President-elect Donald Trump suggested on Twitter that he convinced Ford Motor Co. to keep production of a Lincoln sport utility vehicle in the U.S. instead of moving it to Mexico. And the automaker doesn’t dispute that.
“Just got a call from my friend Bill Ford, Chairman of Ford, who advised me that he will be keeping the Lincoln plant in Kentucky — no Mexico,” Trump wrote in a Twitter post.
Ford builds the Lincoln MKC small SUV at its Louisville Assembly Plant in Kentucky alongside the Ford Escape SUV. Ford had never said it was considering shifting MKC production south of the border. But the company confirmed Friday that it had been “likely” to move the work to Mexico in 2019 when its current contract with the United Auto Workers union expires.
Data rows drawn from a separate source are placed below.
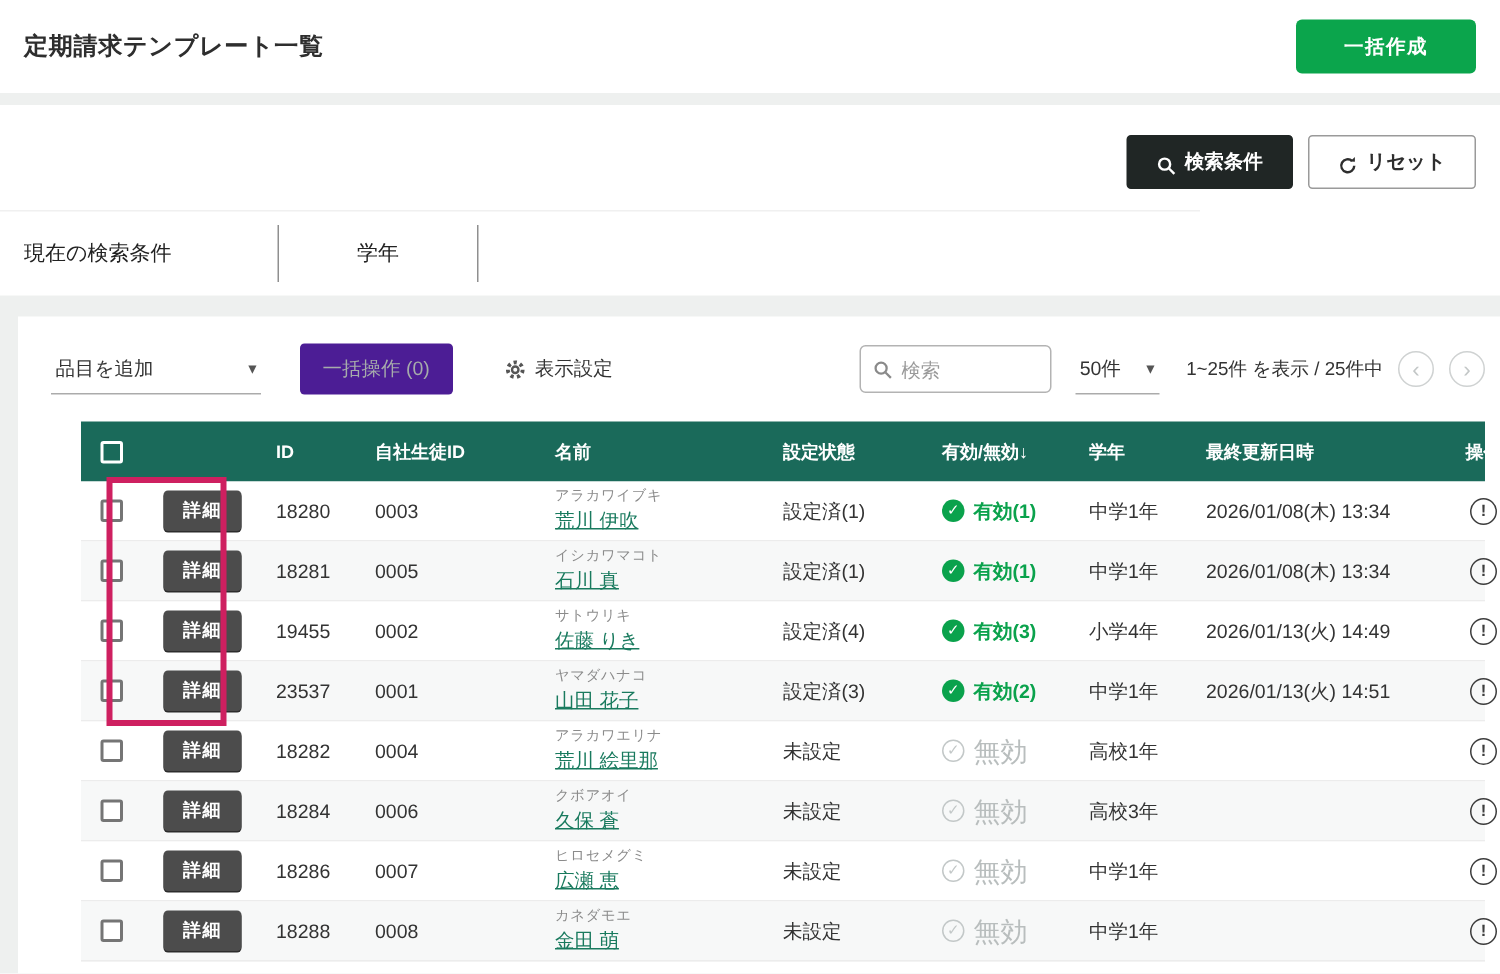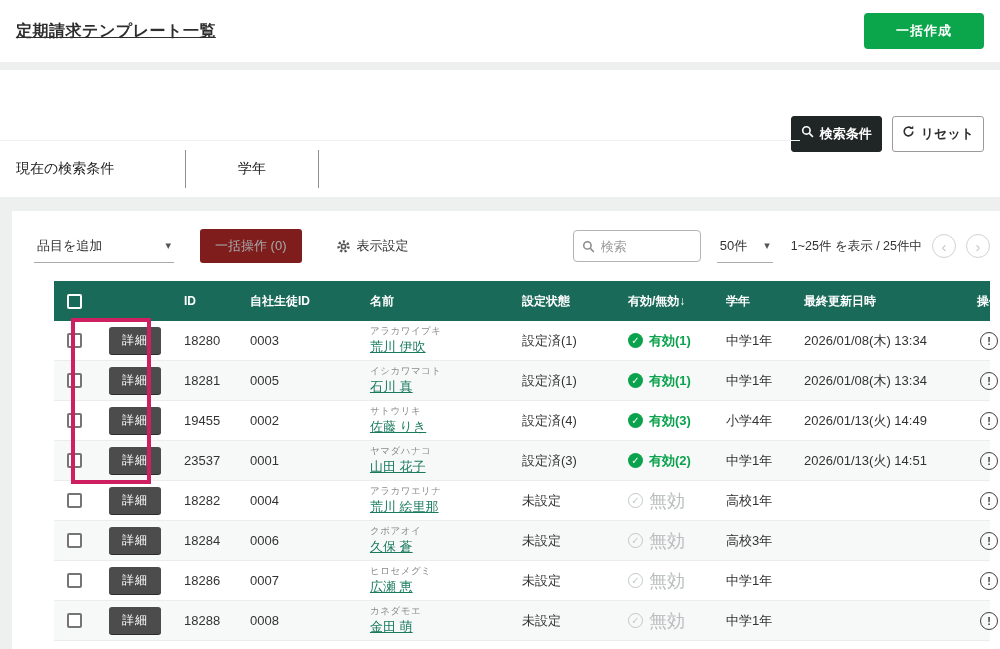"定期請求テンプレート一覧" .topbar h1 { text-decoration: underline -> none }
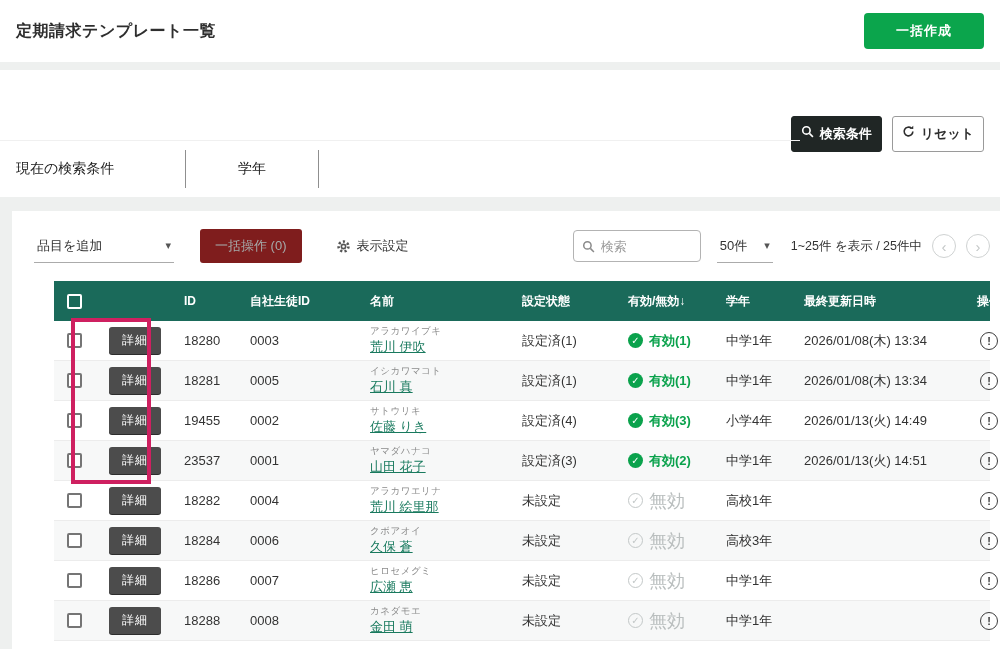"検索条件" .btn-dark, .btn-outline { align-items: flex-start -> flex-end; margin-top: 26px -> none; padding: 8px 9px -> 8px 19px }
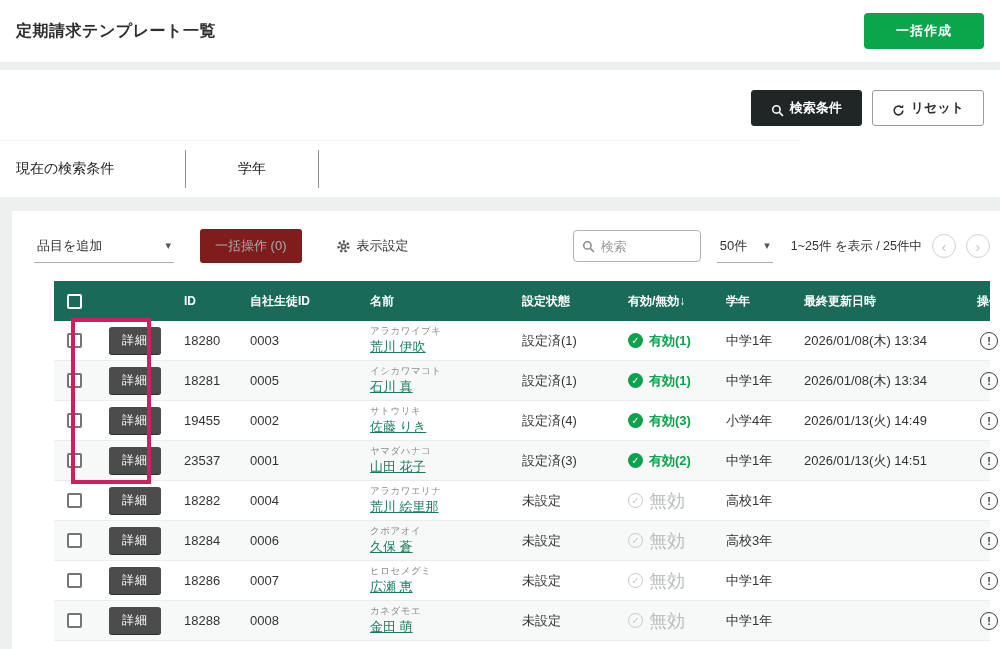"一括操作 (0)" .btn-disabled { background: #7f1d1d -> #4c1d95 }
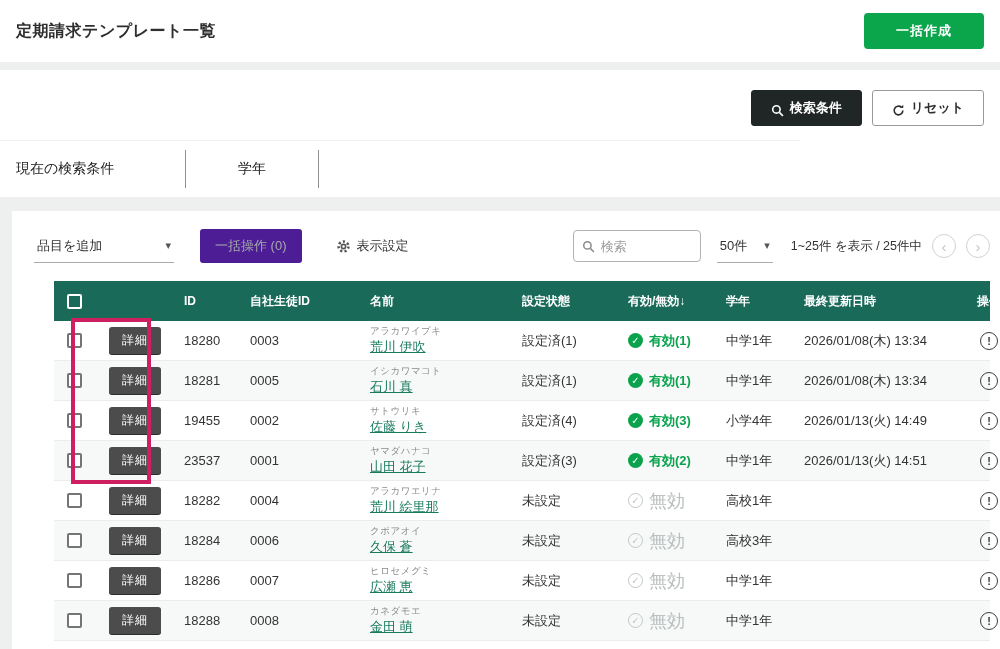"詳細" .btn-detail { font-weight: normal -> bold }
“We had planned to move the Lincoln MKC out of Louisville Assembly Plant,” probably to the Cuautitlan factory in Mexico, Christin Baker, a Ford spokeswoman, said in an e-mail.
Trump has criticized Ford for planning to move all its North American small-car production to Mexico, where wages are 80 percent lower than in the U.S. Ford also builds the Lincoln MKZ sedan at a factory in Hermosillo, Mexico. During the campaign, Trump threatened to slap Ford’s Mexican-built cars with a 35 percent tariff. He also said he would terminate the North American Free Trade Agreement, which lets goods flow between Mexico, the U.S. and Canada without tariffs.
Ford, which has expressed a willingness to work with Trump since he was elected, confirmed late Thursday it told the future president the Lincoln SUV will stay in Kentucky.
“We are encouraged that President-elect Trump and the new Congress will pursue policies that will improve U.S. competitiveness and make it possible to keep production of this vehicle here in the U.S.,” the automaker said in an e-mailed statement.
Bill Ford met with Trump during the campaign in an unsuccessful attempt to get the candidate to stop targeting the automaker, which says it has created nearly 28,000 jobs in the U.S. during the past five years. In his first answer of the first debate with Democratic candidate Hillary Clinton, Trump attacked the automaker for plans to move production of the Focus small car and C-Max hybrid from a plant in Michigan to Mexico.
“We are everything that he should be celebrating about this country,” Bill Ford told reporters in September. “We pulled ourselves up by our bootstraps, we paid back our borrowings, we are healthy again, we’ve been adding jobs in the U.S. and we are the largest manufacturer of cars and trucks in the U.S.”